The JavaConfig approach is highlighted in more detail in various blog entries as well:
As I’ve also said in the sessions in Loenen and in Cairo, Spring JavaConfig is not yet done. There are still a few details to be fleshed to create a smooth DI language that supports all the features that the XML-based DI language also has. This is where (if you like) you can help us a lot. Try Spring JavaConfig and tell us what you think!

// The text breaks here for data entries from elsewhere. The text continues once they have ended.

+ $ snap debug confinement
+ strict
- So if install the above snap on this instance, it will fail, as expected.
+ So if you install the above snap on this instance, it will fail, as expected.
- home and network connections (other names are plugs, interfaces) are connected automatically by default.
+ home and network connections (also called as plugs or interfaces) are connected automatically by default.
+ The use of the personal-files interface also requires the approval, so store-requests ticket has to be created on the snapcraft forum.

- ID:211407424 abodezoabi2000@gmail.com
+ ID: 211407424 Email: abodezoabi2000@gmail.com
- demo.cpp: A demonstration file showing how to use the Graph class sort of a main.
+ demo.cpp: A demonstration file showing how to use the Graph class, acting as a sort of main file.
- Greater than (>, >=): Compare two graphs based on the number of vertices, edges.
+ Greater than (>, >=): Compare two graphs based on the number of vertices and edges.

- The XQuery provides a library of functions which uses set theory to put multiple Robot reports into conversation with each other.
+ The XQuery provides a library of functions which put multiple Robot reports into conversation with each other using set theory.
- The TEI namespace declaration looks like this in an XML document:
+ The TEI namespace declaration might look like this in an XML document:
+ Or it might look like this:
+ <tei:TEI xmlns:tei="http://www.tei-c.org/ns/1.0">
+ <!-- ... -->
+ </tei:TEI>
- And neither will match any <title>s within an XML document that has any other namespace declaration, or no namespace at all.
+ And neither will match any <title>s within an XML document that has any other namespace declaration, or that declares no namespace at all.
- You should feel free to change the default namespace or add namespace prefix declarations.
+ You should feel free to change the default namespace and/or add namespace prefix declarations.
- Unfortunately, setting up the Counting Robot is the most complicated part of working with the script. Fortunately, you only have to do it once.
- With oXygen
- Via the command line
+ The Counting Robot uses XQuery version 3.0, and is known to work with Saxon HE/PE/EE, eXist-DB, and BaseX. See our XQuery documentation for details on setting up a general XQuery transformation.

One other quite important point I tried to get across in my presentation yesterday and that’s the idea of the Spring container as a dependency injection platform, with various DI flavors implemented on top of it. The first flavor, has existed for 5 years already (the XML-based approach). The second has also been around for quite a while already and now provides the basis for the EJB3 SessionBean functionality inside BEA WebLogic version 10 (and is also available in the public domain under the name Pitchfork). The last flavor that we released is the @Autowired flavor and next up is JavaConfig. Having the platform is what counts for us. It’ll help us get you an nice experience with full backwards-compatibility, whether you’re using
JavaConfig, @Autowired or our XML-based approach (or, all at the same time for that matter).
A word on the source code and slides
In the slides you will see I’ve included an image of a Ford Model T. The analogy that I always use when describing Dependency Injection is a car assembly line. Without the car assembly line (according to Wikipedia), Ford could produce 11 Model Ts per month. With the assembly line one Model T took only 93 minutes. A standardized process of assembling parts (that do not know how they are going to be assembled) into a working car is very beneficial. In my opinion, having an approach that does not touch your main-line logic is important. JavaConfig offers this.
The code is attached as well. There is a dependency on the JTA API (the demo uses Hibernate), which is not installed in the Maven Repository. Lucio Benfante has blogged about solving this problem (installing the JTA API in your local repository).
After you’ve installed the JTA API, run the CarPlantIntegrationTests in the com.carplant.plant package and read the comment for the class. This explains how to enable JavaConfig, Autowire config and the XML config (JavaConfig has been enabled by default).